Here I am whining about how difficult it is looking after my own diabetes, and there’s this! An 11-year-old girl dead because her mom withheld her insulin. Besides being hugely disturbing, it’s unclear whether the mother was abusive or simply incapable of dealing with this disease.

Was she not instructed that legarthic behavior and repeated vomiting are signs of diabeticBotzet ketoacidosis (DKA)? Did she not know that extra insulin (rather than less) is usually called for when the patient is ill? And of course I have to ask: What kind of a mother sits on the couch and amuses herself, rather than tending to her obviously suffering child? Why did she wait for DAYS to call for help?! By which time it was too late…

The mind reels. And I return to the concept of being utterly dependent on someone else for your diabetes care — or from the parent’s end, being utterly responsible for that little life in a way that most parents can’t even imagine.

On this note, here’s something apropos that’s worth reprinting (via Mom Wants a Diabetes Cure):


HOW GOD SELECTS THE MOTHER OF A CHILD WITH DIABETES
by Erma Bombeck

Most women become mothers by accident, some by choice, a few by social pressures and a couple by habit. Did you ever wonder how mothers of children with diabetes are chosen? Somehow I visualize God hovering over earth selecting his instruments for propagation with great care and deliberation. As he observes, he instructs his angels to make notes in a giant ledger.

“Armstrong, Beth, son. Patron Saint Matthew.”

“Forrest, Marjorie, daughter, Patron Saint Cecilia.”

“Rutledge, Carrie, twins. Patron Saint Gerard. He’s used to profanity.”

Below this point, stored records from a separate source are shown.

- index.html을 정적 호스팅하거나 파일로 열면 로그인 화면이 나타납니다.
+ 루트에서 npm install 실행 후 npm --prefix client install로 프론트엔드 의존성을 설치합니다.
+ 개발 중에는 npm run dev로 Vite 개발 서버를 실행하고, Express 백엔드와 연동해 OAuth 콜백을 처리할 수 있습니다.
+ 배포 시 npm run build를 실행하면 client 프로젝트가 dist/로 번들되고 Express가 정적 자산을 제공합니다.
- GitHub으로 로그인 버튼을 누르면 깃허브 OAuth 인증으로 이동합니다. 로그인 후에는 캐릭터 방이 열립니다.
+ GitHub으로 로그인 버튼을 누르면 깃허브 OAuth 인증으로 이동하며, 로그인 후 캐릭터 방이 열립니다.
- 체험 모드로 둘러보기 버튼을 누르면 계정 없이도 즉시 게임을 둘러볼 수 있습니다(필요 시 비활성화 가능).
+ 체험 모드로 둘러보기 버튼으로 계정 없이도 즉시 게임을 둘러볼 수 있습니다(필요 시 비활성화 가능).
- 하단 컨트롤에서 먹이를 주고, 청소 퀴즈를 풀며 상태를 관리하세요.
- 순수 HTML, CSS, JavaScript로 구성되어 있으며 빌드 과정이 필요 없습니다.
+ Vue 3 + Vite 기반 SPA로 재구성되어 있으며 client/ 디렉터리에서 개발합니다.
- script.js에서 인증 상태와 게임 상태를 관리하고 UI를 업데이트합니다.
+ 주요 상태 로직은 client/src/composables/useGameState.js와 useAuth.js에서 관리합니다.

Finally, He passes a name to an angel and smiles, “Give her a child with diabetes.” The angel is curious. “Why this one, God? She’s so happy.”

“Exactly”, smiles God. “Could I give child with diabetes to a mother who does not know laughter? That would be cruel.”

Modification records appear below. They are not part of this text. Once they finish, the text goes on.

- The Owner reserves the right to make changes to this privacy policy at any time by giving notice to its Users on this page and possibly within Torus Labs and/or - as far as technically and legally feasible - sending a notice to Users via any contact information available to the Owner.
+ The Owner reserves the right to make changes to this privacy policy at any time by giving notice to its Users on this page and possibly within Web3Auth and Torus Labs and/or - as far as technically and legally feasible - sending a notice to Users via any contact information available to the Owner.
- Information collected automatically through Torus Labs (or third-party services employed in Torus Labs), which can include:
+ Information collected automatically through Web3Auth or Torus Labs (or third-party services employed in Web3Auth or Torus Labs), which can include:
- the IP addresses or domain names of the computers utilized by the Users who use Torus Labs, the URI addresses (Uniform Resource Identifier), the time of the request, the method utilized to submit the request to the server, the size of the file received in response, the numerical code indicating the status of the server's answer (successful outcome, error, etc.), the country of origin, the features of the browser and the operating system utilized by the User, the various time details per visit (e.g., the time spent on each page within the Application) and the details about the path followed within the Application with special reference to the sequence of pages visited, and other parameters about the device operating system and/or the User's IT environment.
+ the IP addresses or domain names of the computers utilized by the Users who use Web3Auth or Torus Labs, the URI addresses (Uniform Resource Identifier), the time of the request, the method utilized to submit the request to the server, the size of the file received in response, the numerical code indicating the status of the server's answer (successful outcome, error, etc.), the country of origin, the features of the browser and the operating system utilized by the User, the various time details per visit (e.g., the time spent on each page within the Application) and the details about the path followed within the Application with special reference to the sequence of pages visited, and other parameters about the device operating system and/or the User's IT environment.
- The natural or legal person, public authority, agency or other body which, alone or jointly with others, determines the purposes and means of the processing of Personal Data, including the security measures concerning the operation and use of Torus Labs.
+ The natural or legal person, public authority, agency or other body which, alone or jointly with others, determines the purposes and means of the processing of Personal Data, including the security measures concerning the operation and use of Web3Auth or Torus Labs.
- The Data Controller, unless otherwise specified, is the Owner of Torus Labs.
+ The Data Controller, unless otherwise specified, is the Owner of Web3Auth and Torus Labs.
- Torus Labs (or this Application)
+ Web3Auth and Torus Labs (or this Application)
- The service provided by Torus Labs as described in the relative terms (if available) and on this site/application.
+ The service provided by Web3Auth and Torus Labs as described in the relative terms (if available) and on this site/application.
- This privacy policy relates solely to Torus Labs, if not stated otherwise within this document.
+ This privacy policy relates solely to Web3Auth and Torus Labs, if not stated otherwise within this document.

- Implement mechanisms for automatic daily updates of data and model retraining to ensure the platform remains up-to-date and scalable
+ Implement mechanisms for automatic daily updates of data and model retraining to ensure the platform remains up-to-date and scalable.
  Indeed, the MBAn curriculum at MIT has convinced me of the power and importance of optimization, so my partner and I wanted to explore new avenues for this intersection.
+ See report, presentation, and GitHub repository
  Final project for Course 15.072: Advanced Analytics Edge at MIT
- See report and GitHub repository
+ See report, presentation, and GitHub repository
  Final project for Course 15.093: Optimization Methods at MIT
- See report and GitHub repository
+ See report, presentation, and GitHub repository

“But has she the patience?” asks the angel.

“I don’t want her to have too much patience, or she will drown in a sea of self-pity and despair. Once the shock and resentment wear off, she’ll handle it. I watched her today. She has that feeling of self and independence that is so rare and so necessary in a mother. You see, the child I am going to give her has her own world. She has to make it live in her world and that’s not going to be easy.”

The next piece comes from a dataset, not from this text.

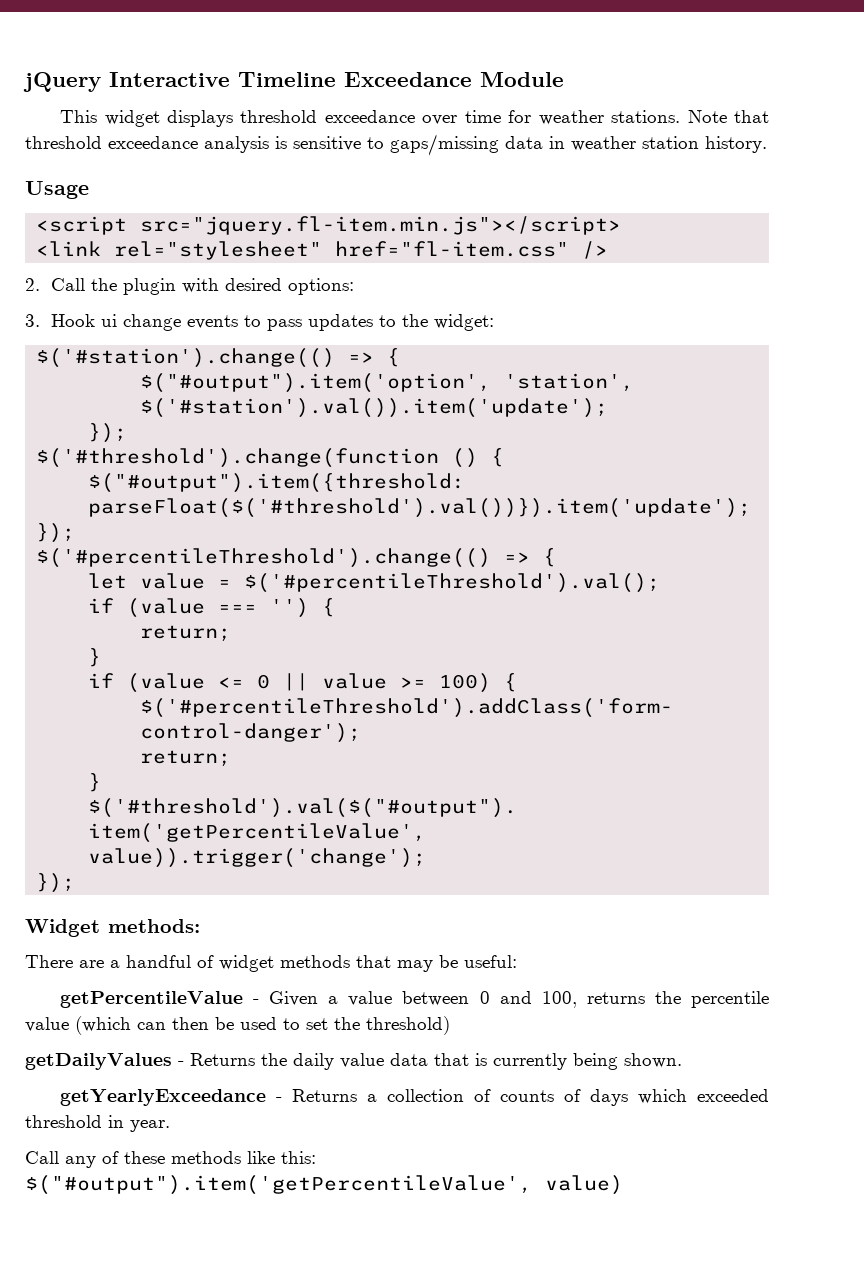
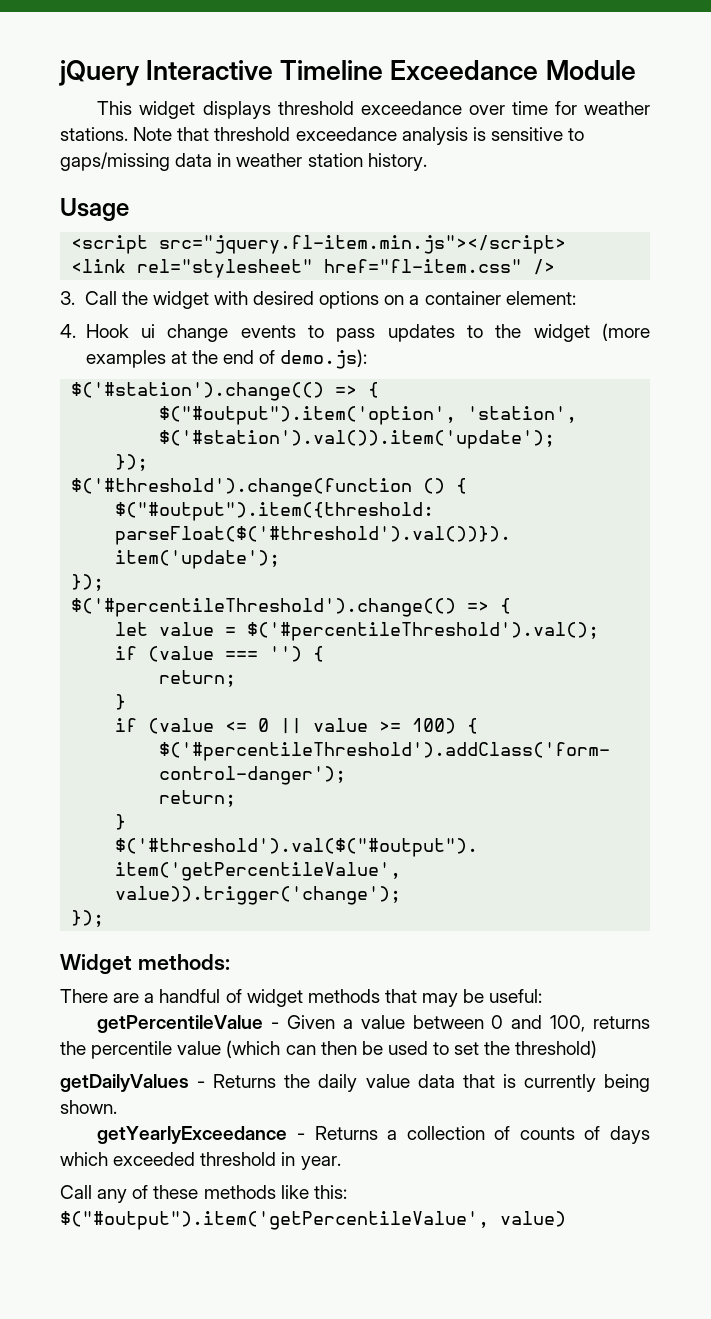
- 2. Call the plugin with desired options:
- 3. Hook ui change events to pass updates to the widget:
+ 3. Call the widget with desired options on a container element:
+ 4. Hook ui change events to pass updates to the widget (more examples at the end of demo.js):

“But, Lord, I don’t think she even believes in You.”

God smiles. “No matter. I can fix that. This one is perfect. She has just enough selfishness.”

The angel gasps. “Selfishness? Is that a virtue?”

God nods. “If she cannot separate herself from the child occasionally, she will never survive. Yes, here is a woman whom I will bless with less than perfect.”

“She does not realize it yet, but she is to be envied. I will permit her to see clearly the things I see …. ignorance, cruelty, prejudice … and allow her to rise above them. She will never be alone. I will be at her side every minute of every day of her life because she is doing my work as surely as if she is here by my side.”

“And what about her patron saint?” asks the angel, his pen poised in mid air. God smiles. “A mirror will suffice.”


Maybe God has an off day occasionally, too.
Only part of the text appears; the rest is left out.